- Born: c. 1372
- Died: c. 1411 (aged c. 40)
- Spouse: James Douglas of Dalkeith
- Issue: James Douglas, 2nd Lord Dalkeith
- House: Stewart
- Father: Robert III of Scotland
- Mother: Annabella Drummond

= Elizabeth Stewart (daughter of Robert III) =

Scottish princess

Elizabeth Stewart (c. 1372) was a Scottish princess. The second daughter of King Robert III and his wife, Annabella Drummond, she married James Douglas of Dalkeith, who was later created a Lord of Parliament as 1st Lord Dalkeith.

==Life==
Little is known about Elizabeth's life. Her parents were married by April 1367, while Elizabeth herself had been born by 1373. Elizabeth was named as her father's younger daughter in 1378, in a charter confirming her betrothal to James Douglas of Dalkeith, a member of the Douglas of Mains branch of the Douglas family.
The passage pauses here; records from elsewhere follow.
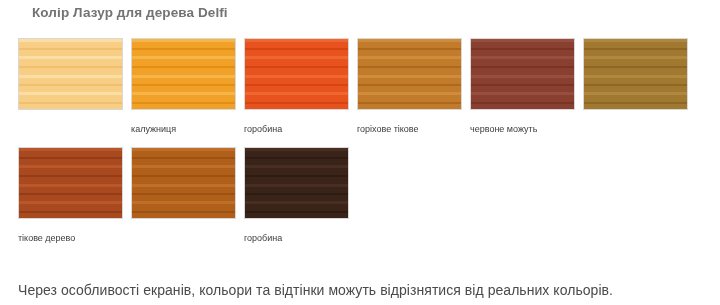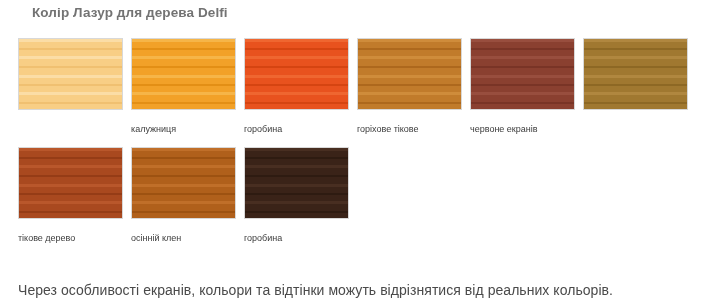--- a/index.html
+++ b/index.html
@@ -97,40 +97,39 @@
       <div class="swatch-cell">
         <div class="swatch-chip" style="background: rgb(193, 123, 43);">
           <div class="grain" style="background-image: linear-gradient(rgb(209, 143, 62) 0px, rgb(209, 143, 62) 3px, rgb(193, 123, 43) 3px, rgb(193, 123, 43) 9px, rgb(169, 101, 26) 9px, rgb(169, 101, 26) 11px, rgb(193, 123, 43) 11px, rgb(193, 123, 43) 17px, rgb(209, 143, 62) 17px, rgb(209, 143, 62) 20px, rgb(193, 123, 43) 20px, rgb(193, 123, 43) 27px, rgb(169, 101, 26) 27px, rgb(169, 101, 26) 29px, rgb(193, 123, 43) 29px, rgb(193, 123, 43) 36px); background-size: 100% 36px; opacity: 0.85;"></div>
         </div>
         <div class="swatch-label">горіхове тікове</div>
       </div>
       <div class="swatch-cell">
         <div class="swatch-chip" style="background: rgb(138, 64, 48);">
           <div class="grain" style="background-image: linear-gradient(rgb(155, 80, 64) 0px, rgb(155, 80, 64) 3px, rgb(138, 64, 48) 3px, rgb(138, 64, 48) 9px, rgb(118, 50, 36) 9px, rgb(118, 50, 36) 11px, rgb(138, 64, 48) 11px, rgb(138, 64, 48) 17px, rgb(155, 80, 64) 17px, rgb(155, 80, 64) 20px, rgb(138, 64, 48) 20px, rgb(138, 64, 48) 27px, rgb(118, 50, 36) 27px, rgb(118, 50, 36) 29px, rgb(138, 64, 48) 29px, rgb(138, 64, 48) 36px); background-size: 100% 36px; opacity: 0.85;"></div>
         </div>
-        <div class="swatch-label">червоне екранів</div>
+        <div class="swatch-label">червоне можуть</div>
       </div>
       <div class="swatch-cell">
         <div class="swatch-chip" style="background: rgb(160, 120, 48);">
           <div class="grain" style="background-image: linear-gradient(rgb(179, 138, 66) 0px, rgb(179, 138, 66) 3px, rgb(160, 120, 48) 3px, rgb(160, 120, 48) 9px, rgb(138, 101, 34) 9px, rgb(138, 101, 34) 11px, rgb(160, 120, 48) 11px, rgb(160, 120, 48) 17px, rgb(179, 138, 66) 17px, rgb(179, 138, 66) 20px, rgb(160, 120, 48) 20px, rgb(160, 120, 48) 27px, rgb(138, 101, 34) 27px, rgb(138, 101, 34) 29px, rgb(160, 120, 48) 29px, rgb(160, 120, 48) 36px); background-size: 100% 36px; opacity: 0.85;"></div>
         </div>
       </div>
     </div>
   <div class="swatch-row row-2" id="row-2">
       <div class="swatch-cell">
         <div class="swatch-chip" style="background: rgb(169, 73, 31);">
           <div class="grain" style="background-image: linear-gradient(rgb(188, 90, 45) 0px, rgb(188, 90, 45) 3px, rgb(169, 73, 31) 3px, rgb(169, 73, 31) 9px, rgb(146, 58, 20) 9px, rgb(146, 58, 20) 11px, rgb(169, 73, 31) 11px, rgb(169, 73, 31) 17px, rgb(188, 90, 45) 17px, rgb(188, 90, 45) 20px, rgb(169, 73, 31) 20px, rgb(169, 73, 31) 27px, rgb(146, 58, 20) 27px, rgb(146, 58, 20) 29px, rgb(169, 73, 31) 29px, rgb(169, 73, 31) 36px); background-size: 100% 36px; opacity: 0.85;"></div>
         </div>
         <div class="swatch-label">тікове дерево</div>
       </div>
       <div class="swatch-cell">
         <div class="swatch-chip" style="background: rgb(176, 96, 27);">
           <div class="grain" style="background-image: linear-gradient(rgb(195, 114, 44) 0px, rgb(195, 114, 44) 3px, rgb(176, 96, 27) 3px, rgb(176, 96, 27) 9px, rgb(154, 80, 15) 9px, rgb(154, 80, 15) 11px, rgb(176, 96, 27) 11px, rgb(176, 96, 27) 17px, rgb(195, 114, 44) 17px, rgb(195, 114, 44) 20px, rgb(176, 96, 27) 20px, rgb(176, 96, 27) 27px, rgb(154, 80, 15) 27px, rgb(154, 80, 15) 29px, rgb(176, 96, 27) 29px, rgb(176, 96, 27) 36px); background-size: 100% 36px; opacity: 0.85;"></div>
         </div>
-        <div class="swatch-label">осінній клен</div>
       </div>
       <div class="swatch-cell">
         <div class="swatch-chip" style="background: rgb(58, 35, 24);">
           <div class="grain" style="background-image: linear-gradient(rgb(74, 48, 35) 0px, rgb(74, 48, 35) 3px, rgb(58, 35, 24) 3px, rgb(58, 35, 24) 9px, rgb(44, 25, 16) 9px, rgb(44, 25, 16) 11px, rgb(58, 35, 24) 11px, rgb(58, 35, 24) 17px, rgb(74, 48, 35) 17px, rgb(74, 48, 35) 20px, rgb(58, 35, 24) 20px, rgb(58, 35, 24) 27px, rgb(44, 25, 16) 27px, rgb(44, 25, 16) 29px, rgb(58, 35, 24) 29px, rgb(58, 35, 24) 36px); background-size: 100% 36px; opacity: 0.85;"></div>
         </div>
         <div class="swatch-label">горобина</div>
       </div>
     </div>
 </div>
Elizabeth's future father-in-law, James, Lord of Dalkeith, had been a prominent courtier during the later reign of David II, and remained powerful in Lothian. Elizabeth's marriage to the younger James Douglas was concluded around 1387, possibly at the same time as the marriage of her sister, Margaret, to Archibald Douglas. Her eldest child was born in 1390.

Elizabeth's husband was captured at the Battle of Homildon Hill in 1402, but had returned to Scotland by 1404. Elizabeth died before 1411.